In the entries below, which lines run from the one with "margin-left: 16px ->" through the one with "padding-left: none ->"? Repeat exactly those, both included, and no pictures.
*** Opening Data under study ***
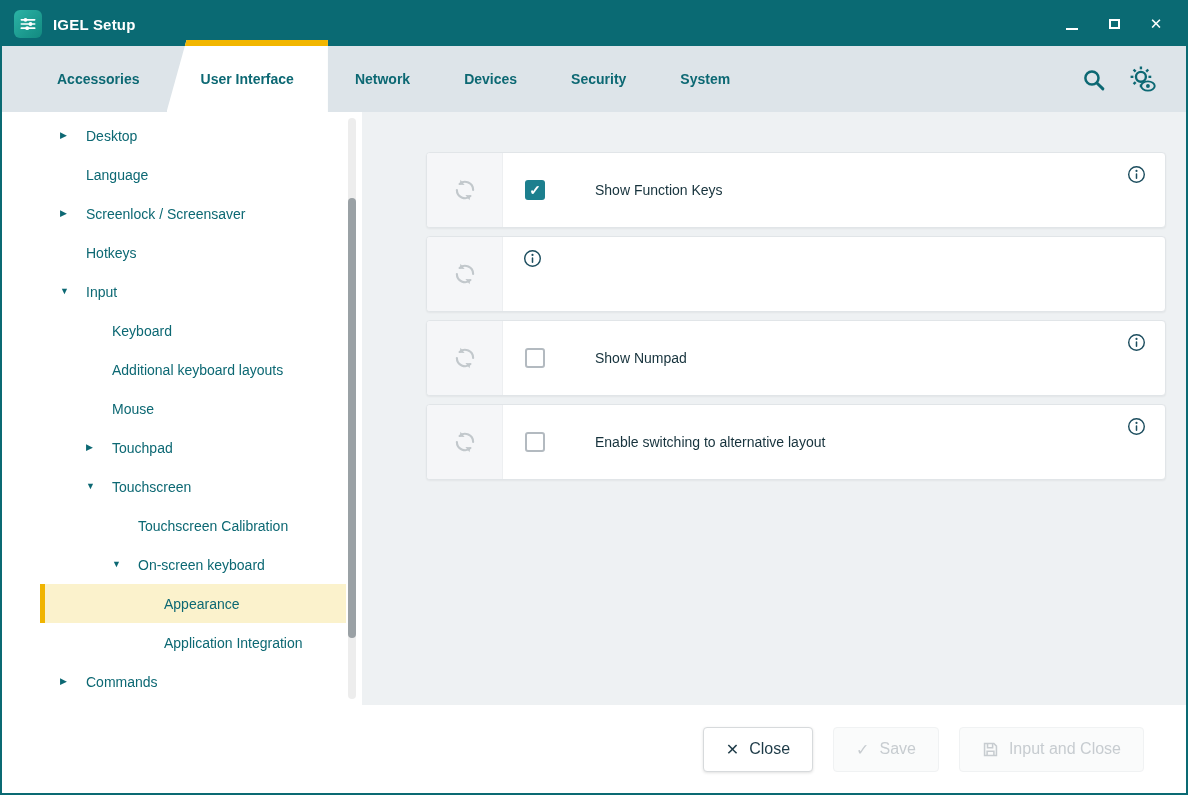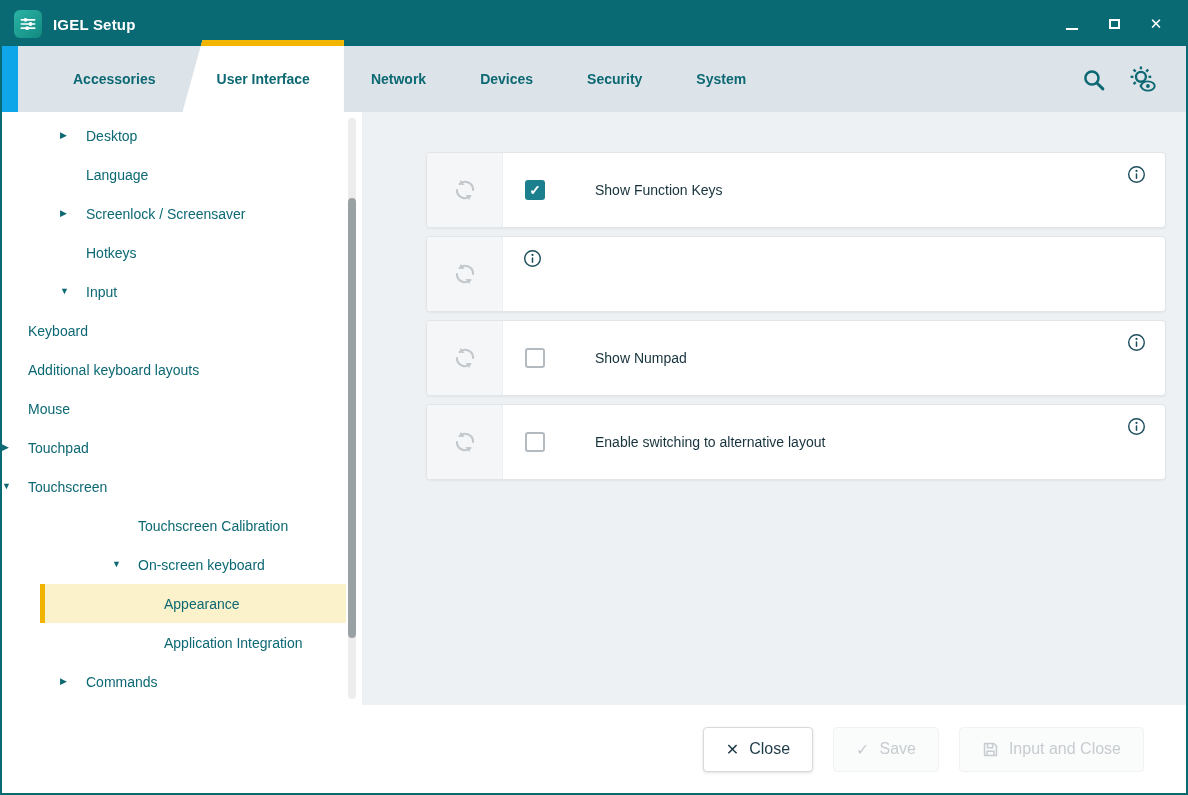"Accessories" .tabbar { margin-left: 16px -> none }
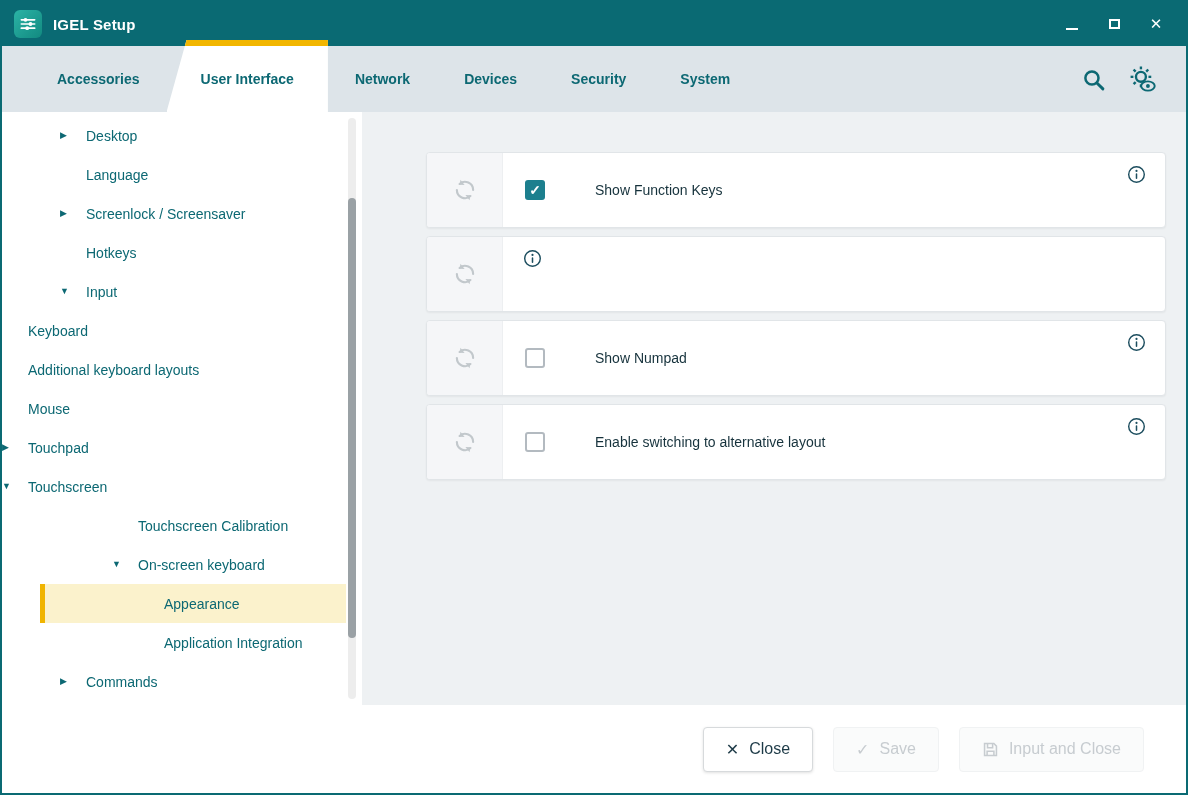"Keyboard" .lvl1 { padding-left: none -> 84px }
*** Closing Data under study ***
*** Opening Data under study ***
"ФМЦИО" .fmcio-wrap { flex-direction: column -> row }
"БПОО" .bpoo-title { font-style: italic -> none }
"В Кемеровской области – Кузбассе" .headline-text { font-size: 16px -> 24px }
*** Closing Data under study ***
*** Opening Data under study ***
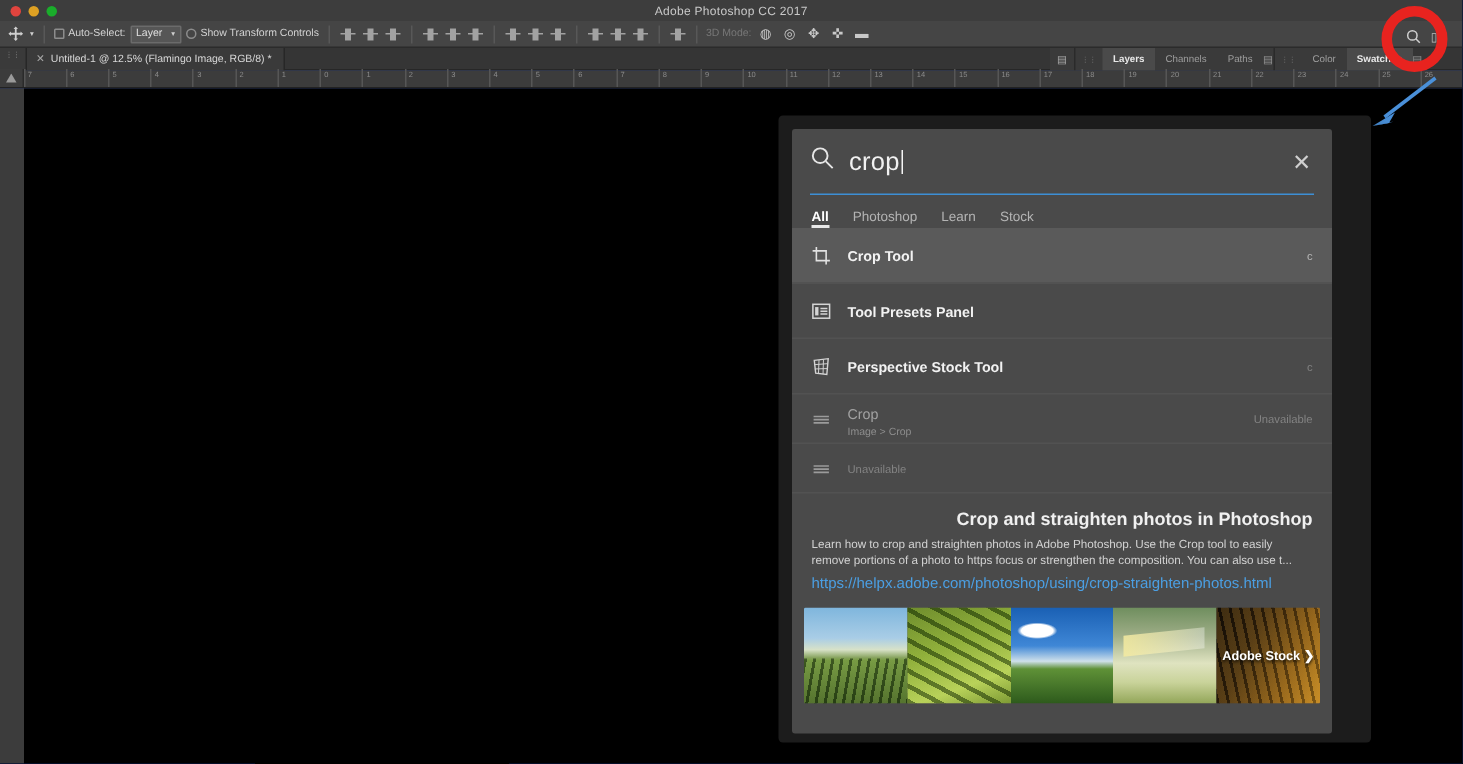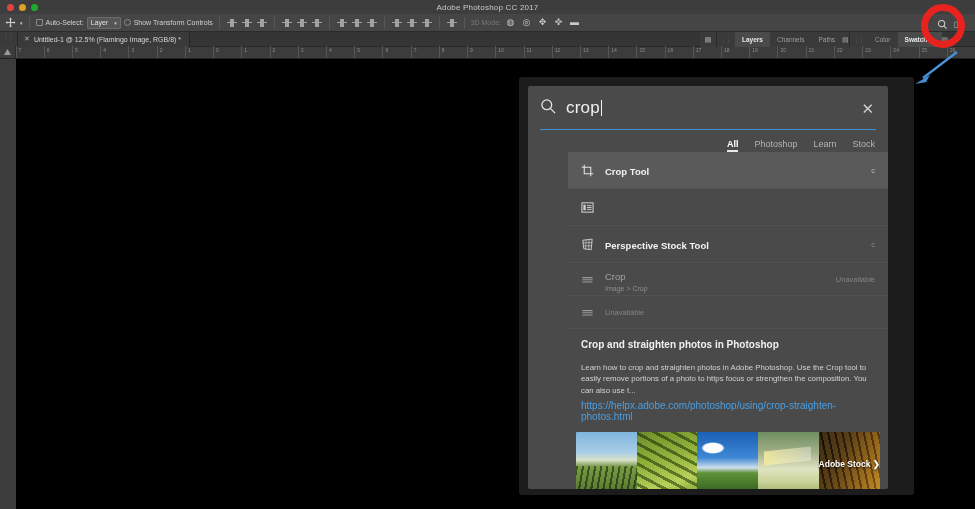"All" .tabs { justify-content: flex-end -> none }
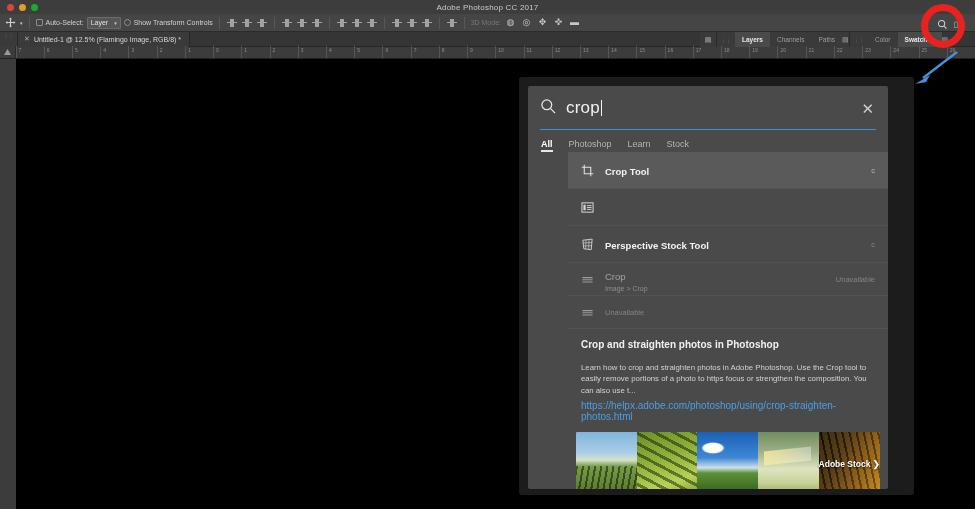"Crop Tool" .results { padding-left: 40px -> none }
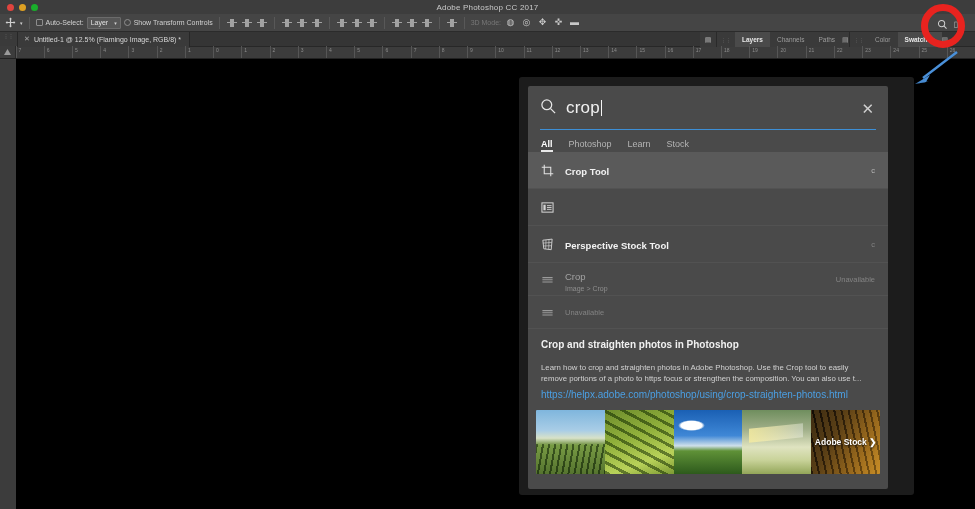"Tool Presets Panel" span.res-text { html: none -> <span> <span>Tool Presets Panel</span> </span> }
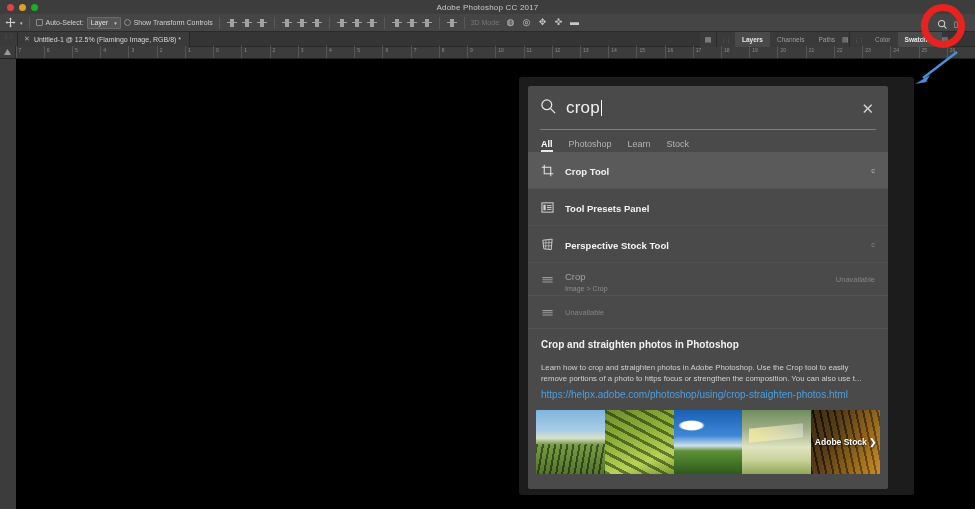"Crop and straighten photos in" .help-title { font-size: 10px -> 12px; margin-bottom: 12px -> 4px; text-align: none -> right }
*** Closing Data under study ***
▶ [Response to the task]:
"Accessories" .tabbar { margin-left: 16px -> none }
"Keyboard" .lvl1 { padding-left: none -> 84px }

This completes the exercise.